Table 20 presents commercial net charge-offs and net charge-off ratios for 2005 and 2004.
Table 20
Commercial Net Charge-offs and Net Charge-off Ratios(1)
2005 2004
(Dollars in millions) Amount Percent Amount Percent
Commercial—domestic ......................................... $170 0.13% $177 0.15%
Commercial real estate ......................................... —— (3) (0.01)
Commercial lease financing ..................................... 231 1.13 90.05
Commercial—foreign ........................................... (72) (0.39) 173 1.05
Total commercial ........................................ $329 0.16% $356 0.20%
(1) Percentage amounts are calculated as net charge-offs divided by average outstanding loans and leases during the year for each loan
category.
Commercial net charge-offs were $329 million for 2005 compared to $356 million for 2004. Commercial lease
financing net charge-offs increased $222 million in 2005 compared to 2004 primarily due to the domestic airline
industry. Commercial—foreign net recoveries were $72 million in 2005 compared to net charge-offs of $173 million in
2004. Recoveries were centered in Bermuda, Latin America, India and the United Kingdom. Commercial—foreign net
charge-offs of $173 million in 2004 were primarily related to one borrower in the food products industry.

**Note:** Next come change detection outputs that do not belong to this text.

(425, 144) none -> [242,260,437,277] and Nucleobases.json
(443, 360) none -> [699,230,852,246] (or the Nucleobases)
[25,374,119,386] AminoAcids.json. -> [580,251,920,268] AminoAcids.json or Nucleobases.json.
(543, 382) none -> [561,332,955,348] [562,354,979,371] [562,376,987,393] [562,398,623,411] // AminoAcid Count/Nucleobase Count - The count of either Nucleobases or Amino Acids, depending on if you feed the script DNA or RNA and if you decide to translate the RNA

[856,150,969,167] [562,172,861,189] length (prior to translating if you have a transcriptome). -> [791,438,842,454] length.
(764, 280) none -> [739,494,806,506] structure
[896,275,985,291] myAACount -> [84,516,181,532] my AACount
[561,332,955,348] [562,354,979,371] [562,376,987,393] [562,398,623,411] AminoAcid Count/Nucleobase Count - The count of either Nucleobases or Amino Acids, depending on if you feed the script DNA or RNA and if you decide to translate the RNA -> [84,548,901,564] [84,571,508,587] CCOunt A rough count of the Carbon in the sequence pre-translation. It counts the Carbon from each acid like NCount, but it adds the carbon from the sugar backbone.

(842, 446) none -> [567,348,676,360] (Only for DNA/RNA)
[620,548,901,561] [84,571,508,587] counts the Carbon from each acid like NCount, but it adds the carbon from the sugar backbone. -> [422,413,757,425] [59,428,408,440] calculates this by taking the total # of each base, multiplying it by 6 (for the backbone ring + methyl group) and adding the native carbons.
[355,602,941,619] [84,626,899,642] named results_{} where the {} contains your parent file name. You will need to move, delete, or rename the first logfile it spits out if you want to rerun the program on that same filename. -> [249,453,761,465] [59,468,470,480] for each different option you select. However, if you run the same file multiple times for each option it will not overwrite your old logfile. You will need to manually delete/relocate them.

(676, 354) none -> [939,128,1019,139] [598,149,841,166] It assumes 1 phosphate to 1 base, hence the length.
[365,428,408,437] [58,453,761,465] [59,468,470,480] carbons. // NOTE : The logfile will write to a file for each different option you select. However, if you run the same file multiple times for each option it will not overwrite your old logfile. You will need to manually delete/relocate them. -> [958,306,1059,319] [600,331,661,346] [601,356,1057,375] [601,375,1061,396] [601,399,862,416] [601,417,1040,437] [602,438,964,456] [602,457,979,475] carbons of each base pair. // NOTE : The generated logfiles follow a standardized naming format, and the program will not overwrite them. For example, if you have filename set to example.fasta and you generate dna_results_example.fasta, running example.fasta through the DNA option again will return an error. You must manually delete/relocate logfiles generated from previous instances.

As presented in Table 21, commercial criticized credit exposure decreased $2.7 billion, or 27 percent, to $7.5 billion
at December 31, 2005. The net decrease was driven by $9.9 billion of paydowns, payoffs, credit quality improvements,
charge-offs principally related to the domestic airline industry, and loan sales. Reductions were distributed across many
industries of which the largest were airlines, utilities and media. These decreases were partially offset by $7.2 billion of
newly criticized exposure. Global Business and Financial Services accounted for 54 percent, or $1.5 billion, of the
decrease in commercial criticized exposure centered in Commercial Aviation,Latin America and Middle Market
Banking, which comprised 20 percent, 15 percent and 9 percent of the total decrease. Global Capital Markets and
Investment Banking accounted for 33 percent, or $896 million, of the decrease in criticized exposure.
Table 21
Commercial Criticized Exposure(1)
December 31
2005 2004
(Dollars in millions) Amount Percent(2) Amount Percent(2)

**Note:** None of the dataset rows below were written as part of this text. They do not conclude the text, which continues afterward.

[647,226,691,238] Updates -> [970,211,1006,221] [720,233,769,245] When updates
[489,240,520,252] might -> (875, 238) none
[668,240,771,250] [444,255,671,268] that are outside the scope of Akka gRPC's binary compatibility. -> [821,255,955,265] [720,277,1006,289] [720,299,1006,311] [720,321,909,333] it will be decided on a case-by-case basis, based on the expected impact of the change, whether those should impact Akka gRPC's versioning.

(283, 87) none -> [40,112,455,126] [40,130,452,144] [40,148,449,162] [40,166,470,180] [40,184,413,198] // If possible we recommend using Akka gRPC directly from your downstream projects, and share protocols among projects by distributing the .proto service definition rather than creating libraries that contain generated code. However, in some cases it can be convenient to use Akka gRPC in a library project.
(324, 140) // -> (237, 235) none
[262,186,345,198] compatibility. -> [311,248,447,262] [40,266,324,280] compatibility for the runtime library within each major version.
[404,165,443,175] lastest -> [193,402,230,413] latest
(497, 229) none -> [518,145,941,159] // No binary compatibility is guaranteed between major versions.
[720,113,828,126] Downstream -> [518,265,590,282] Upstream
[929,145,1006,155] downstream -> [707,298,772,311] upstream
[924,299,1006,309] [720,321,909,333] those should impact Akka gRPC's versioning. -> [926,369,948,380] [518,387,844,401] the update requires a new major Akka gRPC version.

Commercial—domestic ..................................... $5,259 2.62% $ 6,340 3.38%
Commercial real estate ..................................... 723 1.63 1,028 2.54
Commercial lease financing ................................. 611 2.95 1,347 6.38
Commercial—foreign ...................................... 934 1.73 1,534 3.12
Total commercial criticized exposure ................. $7,527 2.35% $10,249 3.44%
(1) Criticized exposure corresponds to the Special Mention, Substandard and Doubtful asset categories defined by regulatory
authorities. Exposure amounts include loans and leases, SBLCs and financial guarantees, derivative assets, assets held-for-sale
and commercial letters of credit.
(2) Commercial criticized exposure is taken as a percentage of total commercial utilized exposure.

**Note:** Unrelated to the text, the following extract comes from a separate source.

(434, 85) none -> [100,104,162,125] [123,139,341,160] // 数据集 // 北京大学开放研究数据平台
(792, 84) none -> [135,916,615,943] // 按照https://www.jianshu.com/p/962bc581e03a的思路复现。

We routinely review the loan and lease portfolio to determine if any credit exposure should be placed on
nonperforming status. An asset is placed on nonperforming status when it is determined that full collection of principal
and/or interest in accordance with its contractual terms is not probable. As presented in Table 22, nonperforming
commercial assets decreased $891 million to $757 million at December 31, 2005 due primarily to the $749 million
decrease in nonperforming commercial loans and leases.
The decrease in total nonperforming commercial loans and leases primarily resulted from paydowns and payoffs of
$686 million, gross charge-offs of $669 million, returns to performing status of $152 million and loan sales of $108
million. These decreases were partially offset by new nonaccrual loans of $929 million.